There are 2 best solutions below

6
Danny Cohen On

According to the Intel manual here: https://www.intel.com/content/www/us/en/developer/articles/technical/intel-sdm.html

PUSH imm16 in 64-bit mode is allowed. When you push a 16-bit immediate value onto the stack using the push imm16 instruction in x86-64 assembly, it will not be zero-extended. The push imm16 instruction adjusts RSP by 2 instead of 8 and only pushes the 16-bit value onto the stack. This is the algorithm the CPU uses:

IF StackAddrSize = 64
THEN
    IF OperandSize = 64
    THEN
        RSP := RSP – 8;
        Memory[SS:RSP] := SRC; (* push quadword *)
    ELSE IF OperandSize = 32
    THEN
        RSP := RSP – 4;
        Memory[SS:RSP] := SRC; (* push dword *)
    ELSE (* OperandSize = 16 *)
        RSP := RSP – 2;
        Memory[SS:RSP] := SRC; (* push word *)
FI
2
Peter Cordes On

64-bit and 16-bit (but not 32-bit) pushes are both possible in 64-bit mode. But normally you only want 64-bit stack operations.

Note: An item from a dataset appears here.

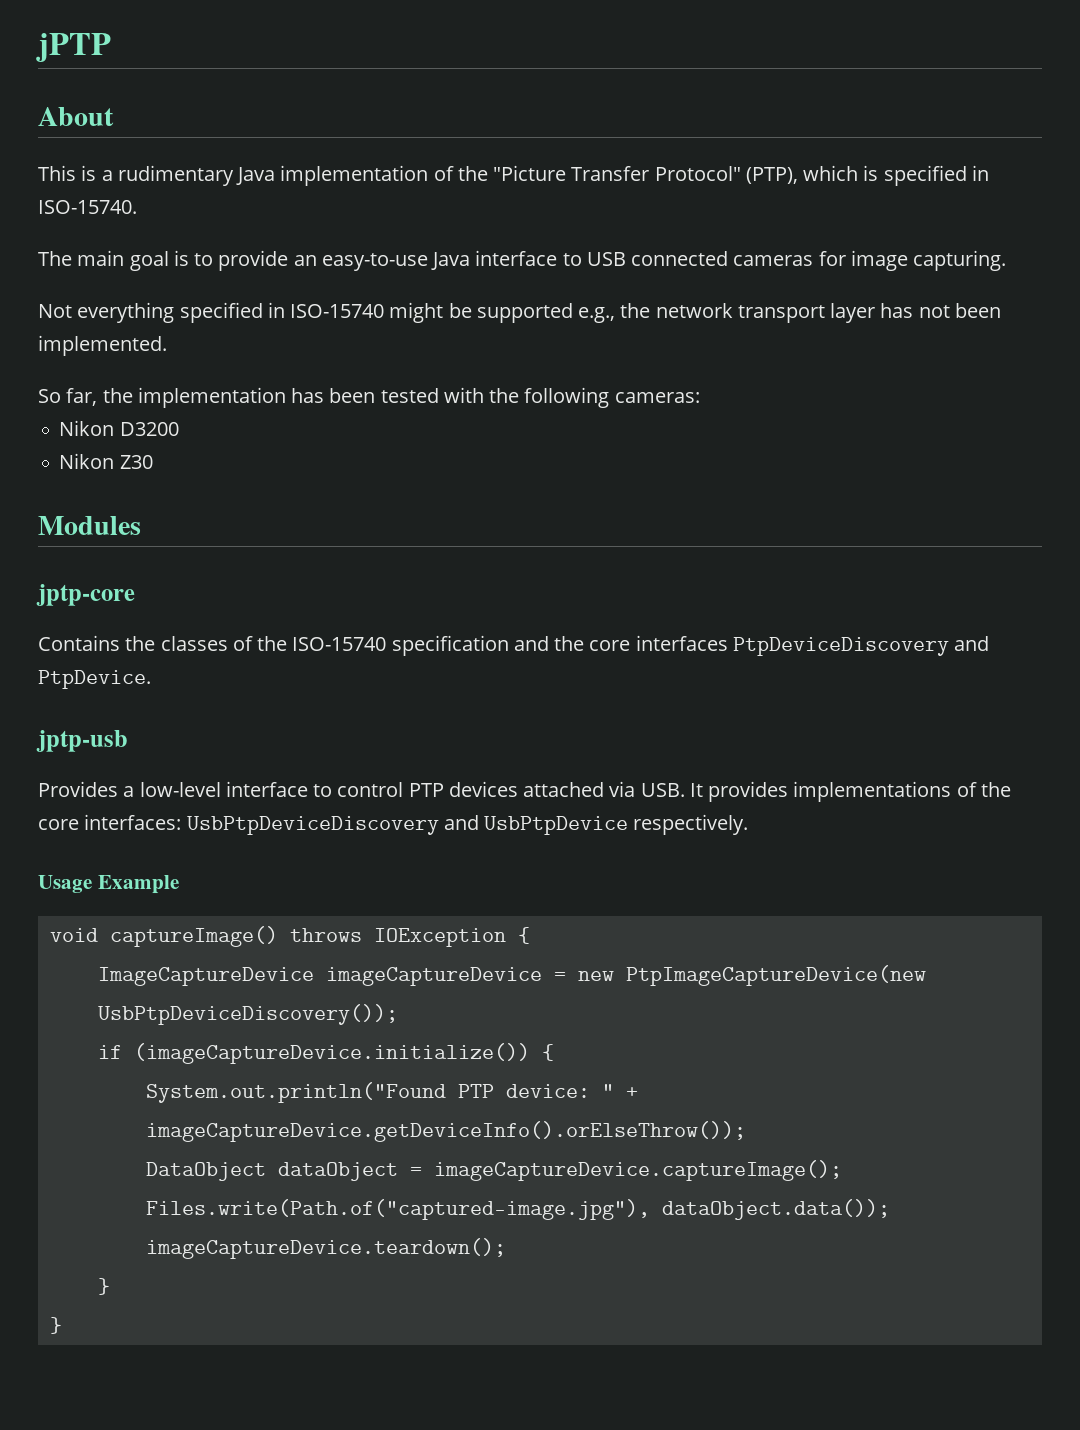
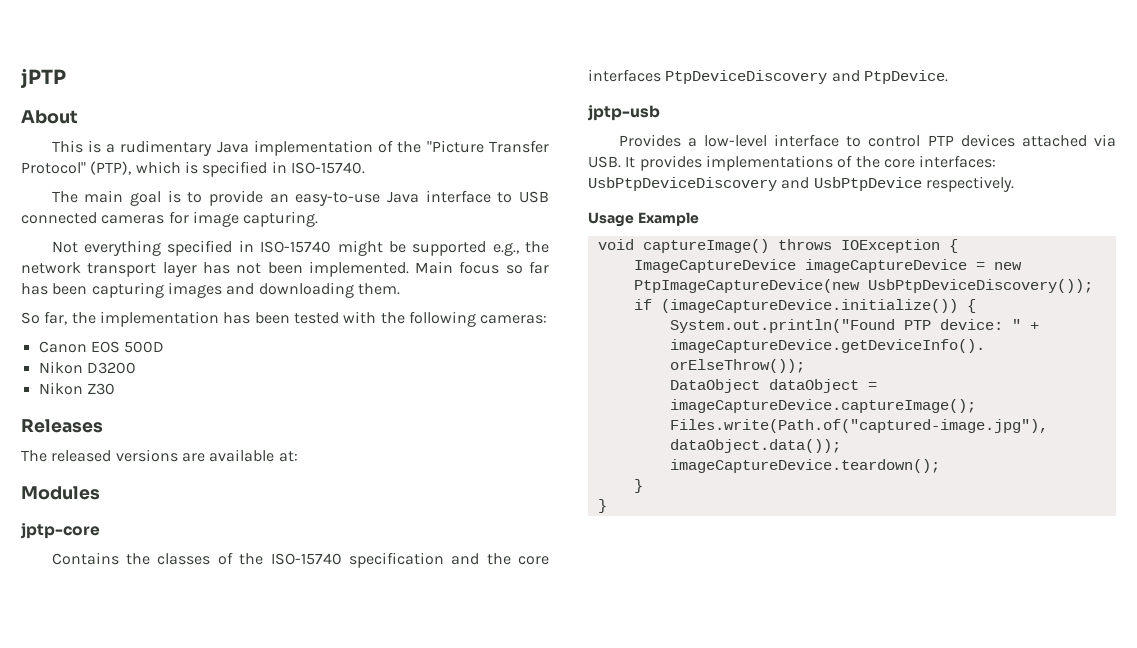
+ Main focus so far has been capturing images and downloading them.
+ Canon EOS 500D
+ Releases
+ The released versions are available at:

MASM supports two syntaxes for 16-bit pushes. (I tested with jwasm -Zne to disable extensions that MASM wouldn't support, since I don't have MASM itself):

 pushw  123                 ; can assemble to 66 6a 7b   push sign_extended_imm8
 push  word ptr 123         ; JWASM uses      66 68 7b 00  push imm16

It seems insane to me to use ptr for an immediate; I'd have expected that to be the syntax for pushing a memory source operand with an absolute addressing mode, but that would be push word ptr [123]. MASM syntax often doesn't make sense.

(Forcing the longer encoding with word ptr vs. pushw might unique to JWASM, treating it as the equivalent of NASM push strict word 123. Agner Fog's objconv -fmasm disassembles 66 6A 7B to push word ptr 123. Prefer pushw because of JWASM.)


In NASM it's push word 123, in GAS .intel_syntax noprefix it's pushw 123. GAS Intel syntax is MASM-like and also assembles push word ptr 123 the same way. AT&T syntax is of course pushw $0x1234; operand-size suffixes are standard for AT&T syntax, vs. a special case for instructions with an implicit memory operand.


To set FLAGS / RFLAGS

If you only need to modify the low 8 bits of FLAGS (condition codes other than OF), use mov eax, 0x00003400 / sahf - Store AH into Flags. Or for example lahf / or ah, 1 / sahf to inefficiently emulate stc (Set Carry Flag).

To set RFLAGS, you want push 0x1234 (qword push of a sign extended imm32) / popfq. FLAGS is the low 16 bits of RFLAGS. (https://en.wikipedia.org/wiki/FLAGS_register).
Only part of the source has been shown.